The rest of the day, before prime time, was actually an exercise in boring. Emanuel Cleaver brought down the house. If you missed it, watch it:
They should've just let him speak for three hours until prime-time hit, but oh, well. There were the ex-Bain workers, the good-guy corporate CEOs (CarMax and Costco), Planned Parenthood's Cecile Richards, but the energy was palpably down from Tuesday. It didn't help that Barney Frank's spot was skipped. What was
that about? (He was moved to tonight.) And when Sandra Fluke's slot passed and she was nowhere to be found, people began to get worried.
But there was no reason to worry about Fluke. She was actually moved to a higher-profile spot in prime time. And she was spectacular, driving conservatives insane. As Amanda Marcotte speculated:
After decades of playing along with conservatives who dress up their hostility to female sexuality as nothing more than an interest in "life," Democrats have finally realized that baiting the anti-choice right into showing its misogynist, sex-phobic side may just be a winning strategy.
It worked.
Bill Clinton just impregnated Sandra Fluke backstage...
— @AnnCoulter via web
Sandra Fluke's speech was the most hateful, strident, angry speech I've ever heard at a political convention. Ever.
— @ToddKincannon via TweetDeck
You get the idea. Conservatives were apoplectic. They just lost their shit. And it was glorious.
Then Elizabeth Warren hit the stage. Gotta say, I hadn't been as nervous for a speaker since Howard Dean. While Howard has always been something of an awkward speaker, Warren is not—my fears were quickly calmed as she rocked the convention, showing the rest of America why we love her so much around here. Of course, she brought out the racist in every conservative tweeter:
#DNC2012 Elizabeth Warren might win if she puts on her war paint!

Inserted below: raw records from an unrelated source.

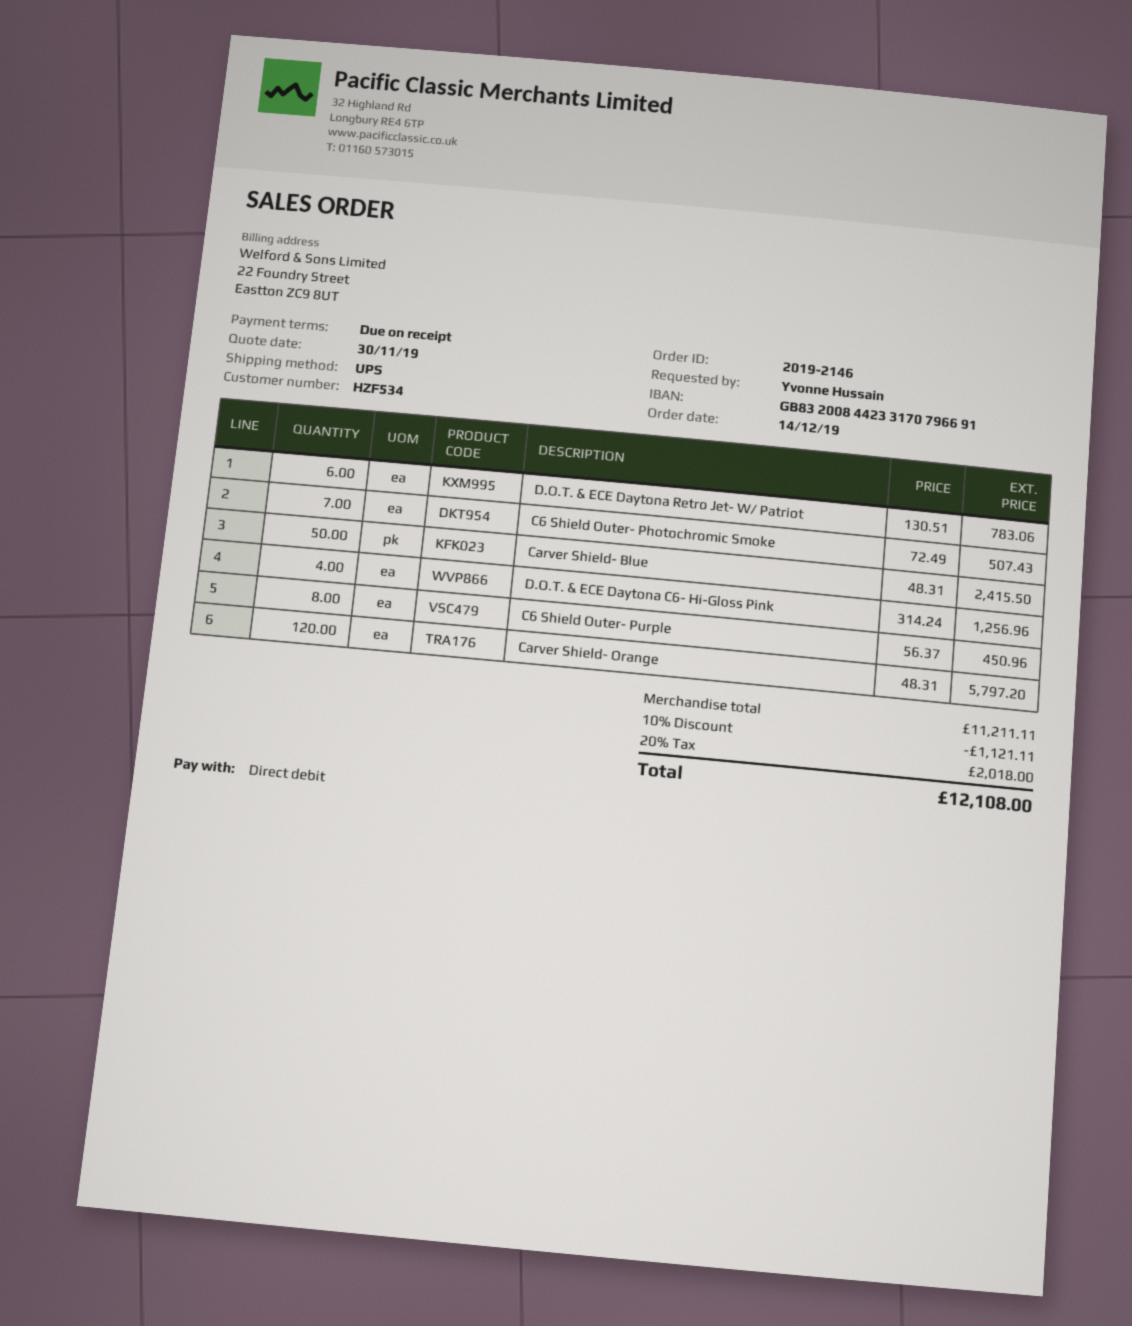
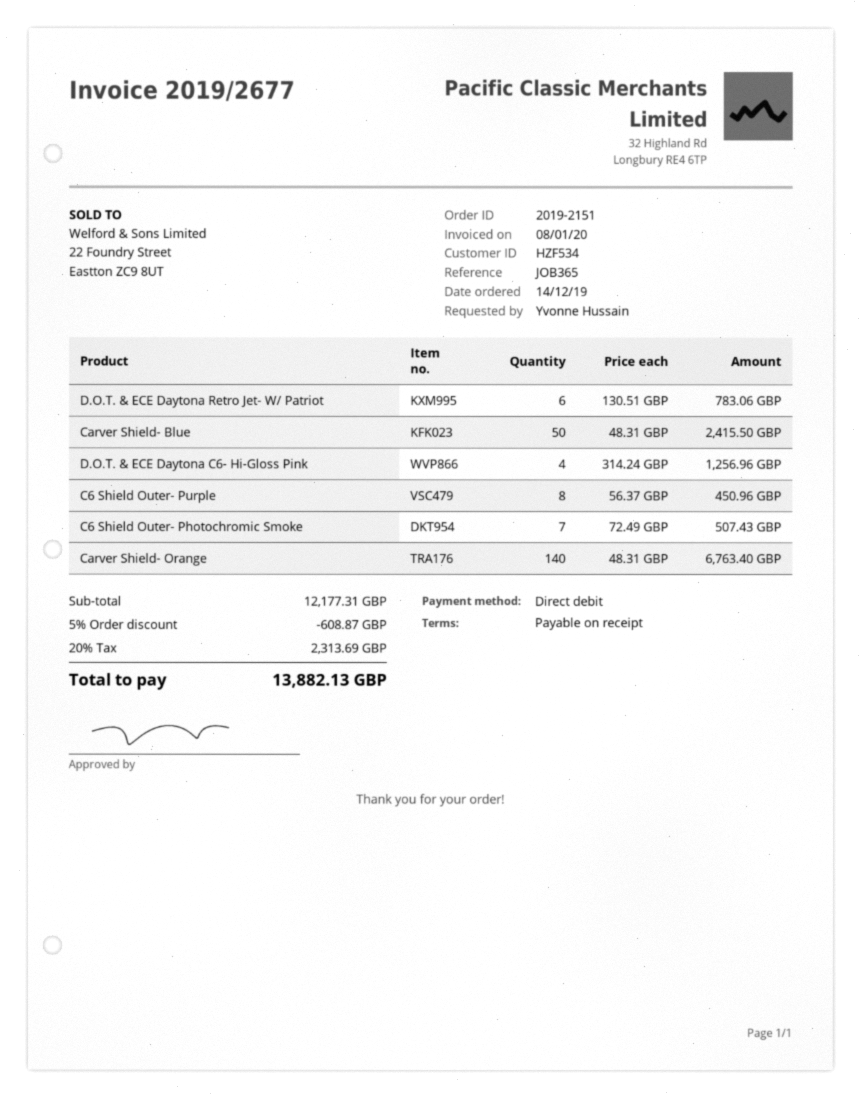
order number: 2019-2146 -> 2019-2151
Carver Shield- Orange: 120 x 48.31 = 5797.20 -> 140 x 48.31 = 6763.40
subtotal: 11211.11 -> 12177.31
discount: 10% = 1121.11 -> 5% = 608.87
tax: 20% = 2018.00 -> 20% = 2313.69
total: 12108.00 -> 13882.13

— @DickMorrisTweet via web
And teepees and casinos and tomahawks! MT @DebErupts: Elizabeth Warren: Corporations are NOT people, people have hearts, they have kids...
— @ToddKincannon via TweetDeck
But then, she spoke, and even Dick Morris saw starbursts:
#DNC2012 one of the all time best speakers. Really really good. She'll probably win in Mass.
— @DickMorrisTweet via web
Now, given that Dick Morris is wrong about everything, I preferred it when he was simply being a racist prick.
Not only did Warren rock it, but she got the honor of introducing Bill Clinton, and there's little more to say about his speech than has already been said. He's my pick for Secretary of Department of Explaining Shit because no one does it like him. No one!
Of course, the media set about looking for signs of division. Because they're morons.
And that was that. What began unfortunately with the platform fiasco and evolved into uneventful and boring, ended as one of the most powerful nights of political theater anyone could've watched. Electrifying.
Today we close it out with President Obama, himself. Can't wait.